The selectivity of 3-HNHBH ligand towards a set of various metal ions including Mg(II), Ca(II), Ni(II), Cu(II), Zn(II) and Pd(II) was investigated.^30,40–45 It was observed that only the copper ion solution produced an intensive color change, while the rest of metal ion solutions showed a very mild alteration (Fig. 1) or almost no change in color (Fig. S1†). Hence, the combination of the ligand with copper ions was further investigated by spectroscopic and theoretical means. The 3-HNHBH ligand, like its 2-HNHBH analog reported in a previous study,³⁴ exhibits two tautomeric keto and enol forms (Fig. 2a). Hydrazonic ligands have been reported to exist as the keto form in the free state, while bind to metal ions in the enol tautomeric form (Fig. 2b).^46,47 From the ¹H NMR spectrum of the pure ligand shown in Fig. 3, three distinct resonance peaks are observed at 11.86, 11.17 and 10.18 ppm chemical shifts which can be attributed to the phenolic and amide protons, respectively, indicating that the ligand is keto-tautomeric in a non-coordinated state. Upon complexation with the copper ion, however, a highly deshielded resonance peak at 12.64 ppm which is due to the enolic proton can be observed. This peak appears deshielded since the proton-bearing oxygen atom serves as one of the donor atoms during complexation with the metal ion as shown in Fig. 2b. The presence of the peak associated with the enolic proton confirms the tautomerization of the ligand to the enol form upon complexation (Table S1 and Fig. S2†). The UV-Vis absorption spectra of the ligand in THF showed an absorbance maximum at 347 nm (ε₃₄₇ = 4390 cm⁻¹ M⁻¹) due to a symmetry-allowed π → π* transition rather than a symmetry-forbidden n → π* transition. The presence of a single peak suggests the presence of an extended conjugation chain rather than two smaller resonance systems. In addition, two isosbestic points were observed at 315 and 383 nm in the colorimetric titration of the ligand with Cu(OAc)₂ (Fig. 4) implying that there are only two absorbing species in the mixture (the free ligand and the ligand–metal complex). The purity and elemental distribution of the ligand and ligand–metal complex were checked by EDX analysis and EDX mapping (Fig. S3 and S4†), and the results confirmed the presence of copper ions in the complex.
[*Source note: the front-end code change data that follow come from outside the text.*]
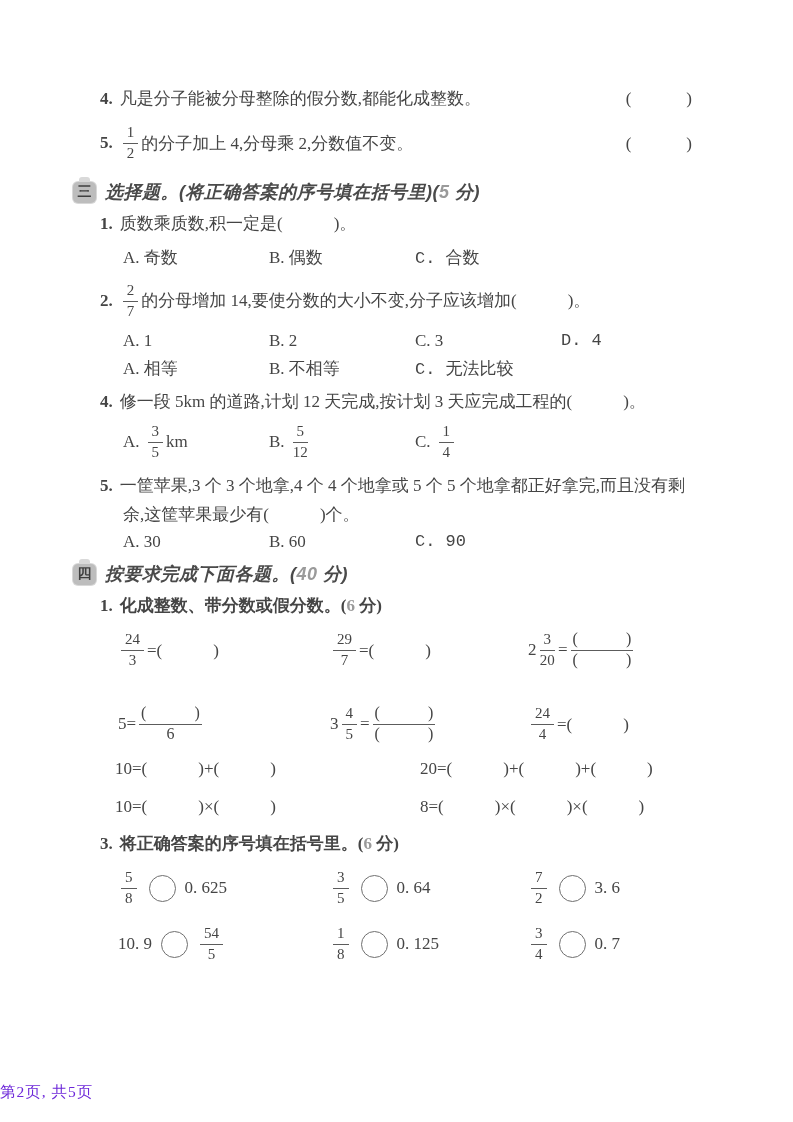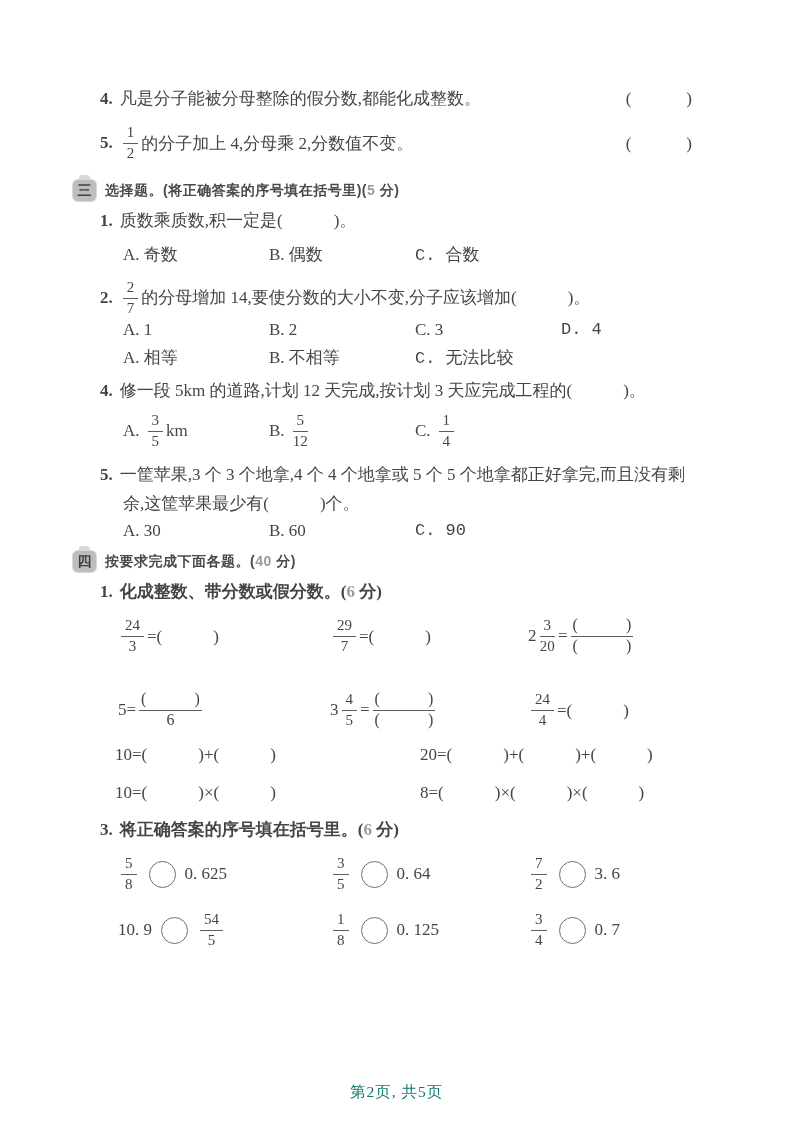"选择题。(将正确答案的序号填在括号里)(5 分)" .sec-title { font-size: 14px -> 18px; font-style: none -> italic }
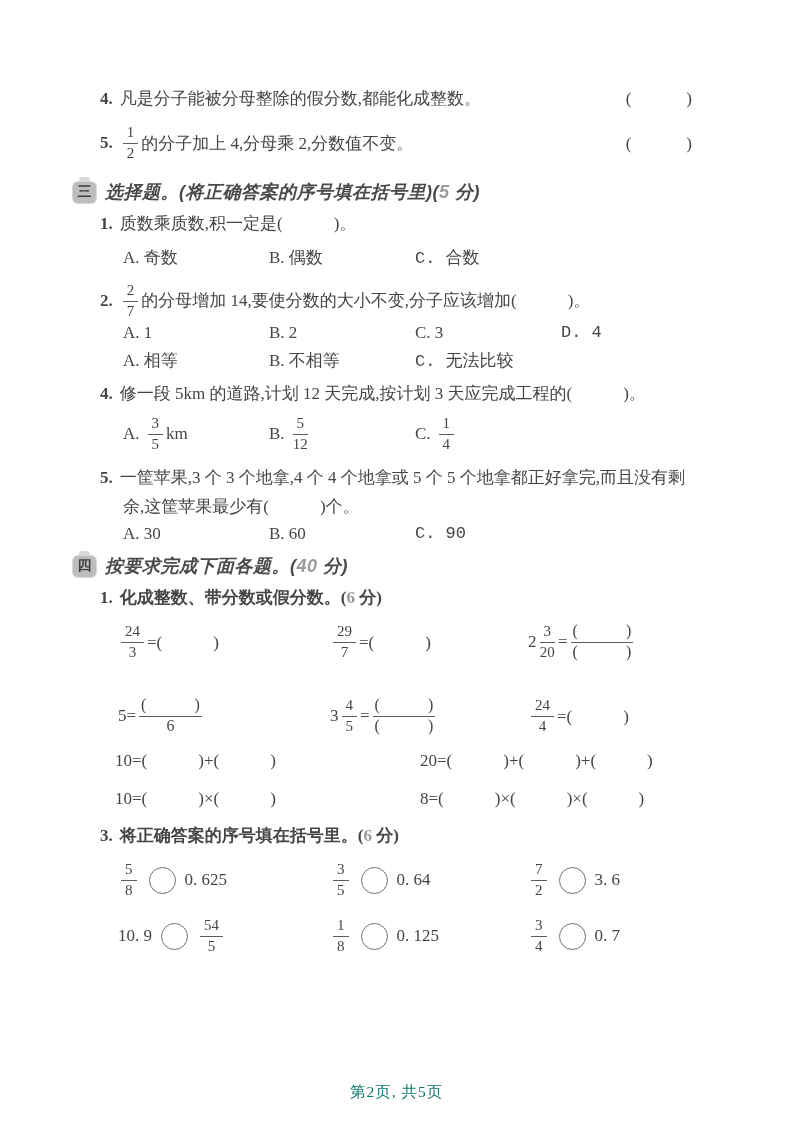"A. 1" .mt0 { margin-top: 0 -> 8px }
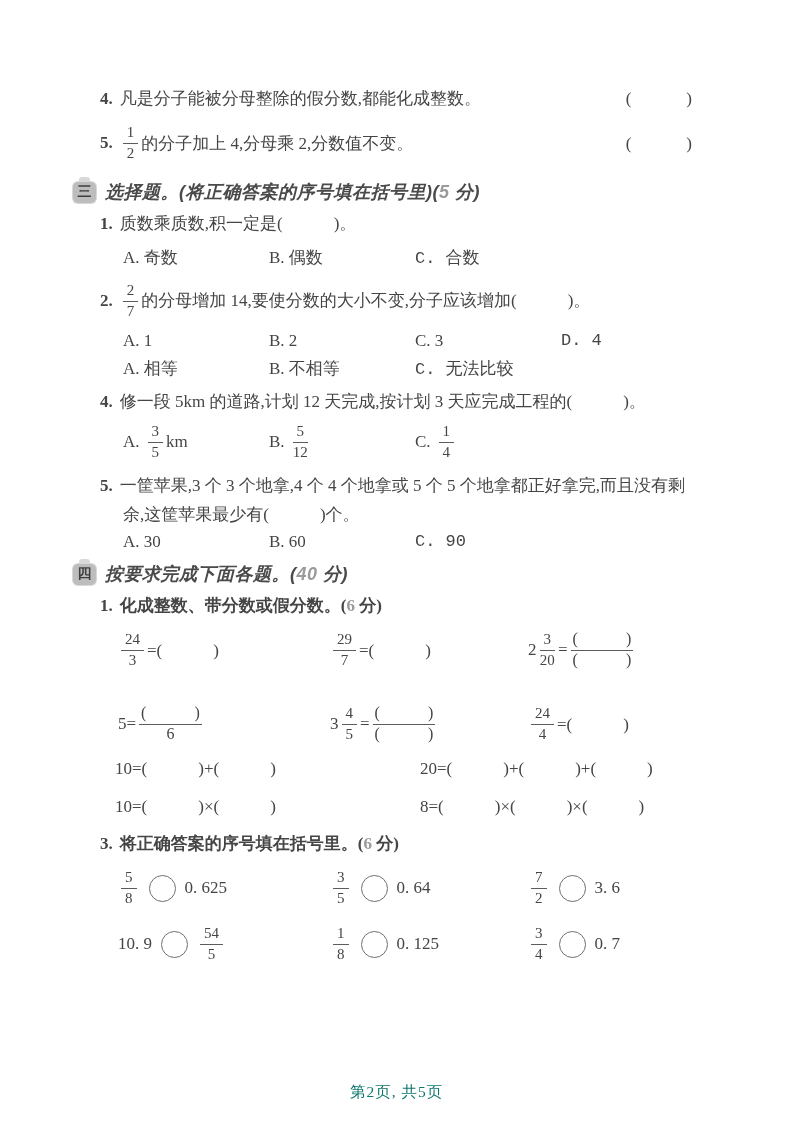"第2页, 共5页" .footer { color: #0f766e -> #6d28d9; text-align: center -> none }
Fig. 1 Color changes observed on addition of 3-HNHBH ligand to Zn(OAc)₂, Cu(OAc)₂ and Ni(acac)₂ solutions. The most intense color change was observed in the case of copper(II) solution.

Fig. 2 (a) Keto–enol tautomerization of 3-HNHBH ligand, and (b) the proposed complexation mode of 3-HNHBH ligand with the metal ion center.
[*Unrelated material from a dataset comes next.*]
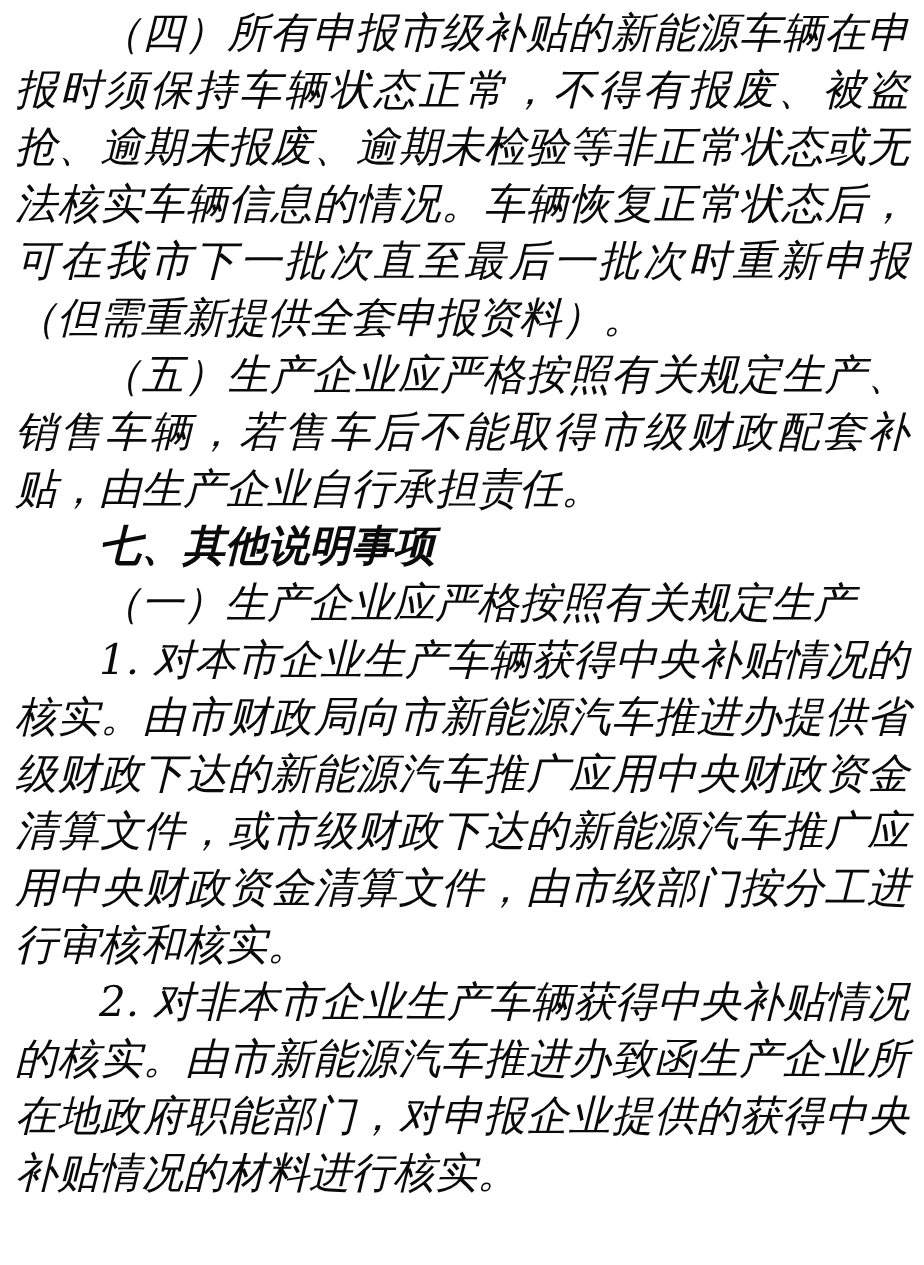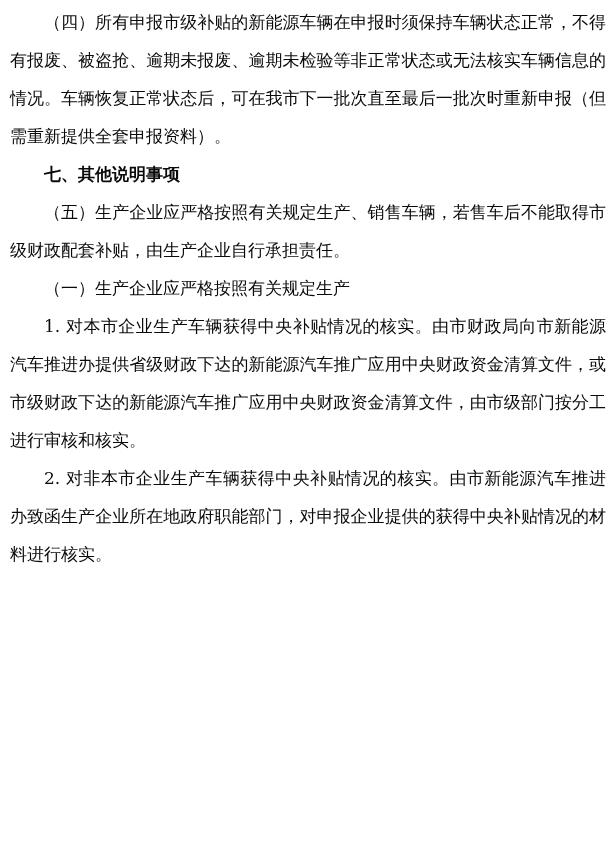"（四）所有申报市级补贴的新能源车辆在申报时须保持车辆状态正常，不得有报废、被盗抢" .para { font-size: 17px -> 28px; font-style: none -> italic }
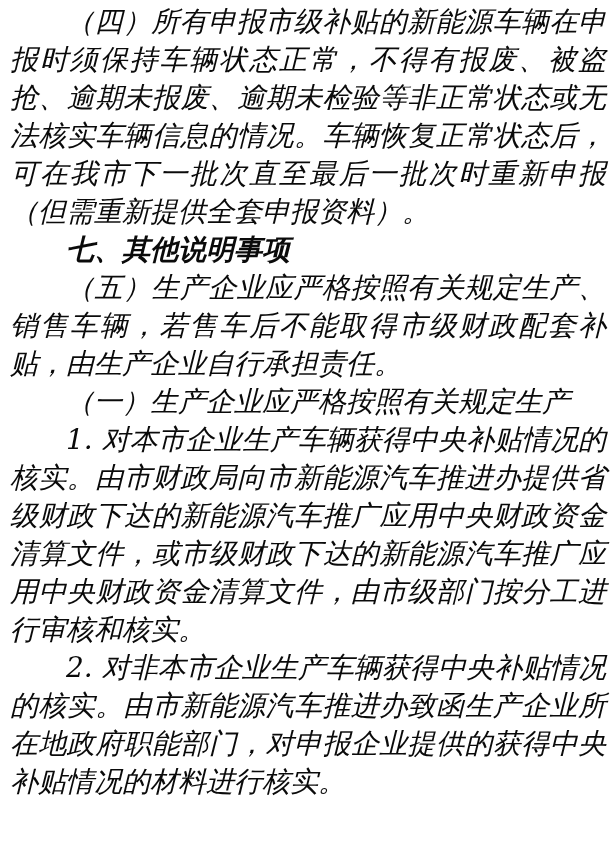"七、其他说明事项" p.para { order: before "（五）生产企业应严格按照有关规定生产、销售车辆，若售车后不能取得市级财政配套补贴" -> after "（五）生产企业应严格按照有关规定生产、销售车辆，若售车后不能取得市级财政配套补贴" }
Fig. 3 ¹H NMR spectra in DMSO-d₆ of 3-HNHBH ligand (a) before and (b) after complexation with Cu(II) ions.

Fig. 4 Absorbance vs. wavelength (λ/nm) of ligand/THF with Cu(OAc)₂. Some spectra omitted for clarity.

DFT method was carried out to further investigate the conformational properties and stabilities of the tautomeric forms of 3-HNHBH before and after complexation. Although the tautomeric forms of the ligand seem to exhibit comparable stabilities, the enol form (enol-b) which is assumed prior to complexation with the metal ion was predicted from DFT calculations to be around 13 kcal mol⁻¹ less stable with respect to the most stable keto configuration, as depicted in Fig. 5a. The transition states involving proton transfer from the hydrazonic nitrogen to the carbonyl oxygen to form enol-a lies significantly high (about 70 kcal mol⁻¹) on the potential energy scan. The relative stability suggests that keto to enol-a tautomerization is more likely to take place through an inter- rather than intra-molecular proton-transfer pathway. To facilitate the complexation of 3-HNHBH with the metal ion (Fig. S5†), the calculated TS2 corresponding to the conformational interchange from enol-a to enol-b is predicted to be located at a moderate height of 11 kcal mol⁻¹. The energy profile depicted in Fig. 5a is in agreement with the spectroscopic observations and the previous literature reports on the structural and conformational nature of hydrazone-based ligands.^46,47 Moreover, stable configurations of M(3-HNHBH)₂²⁺ complexes (M = Cu, Ni or Zn) were successfully optimized at the B3LYP/6-311+G(d) level of theory and shown in Fig. 5b. It can be noticed that Zn and Cu ions are predicted to adopt a seesaw coordination environment with the ligand compared to a square planar configuration for the Ni counterpart. Furthermore, the bond distance of Cu–O (1.884 Å) was predicted to be shorter than those of Zn–O (2.097 Å) and Ni–O (2.237 Å), indicating a more pronounced coulombic interaction in the case of the copper ion complex which further explains the high sensitivity of the ligand towards Cu(II) ions.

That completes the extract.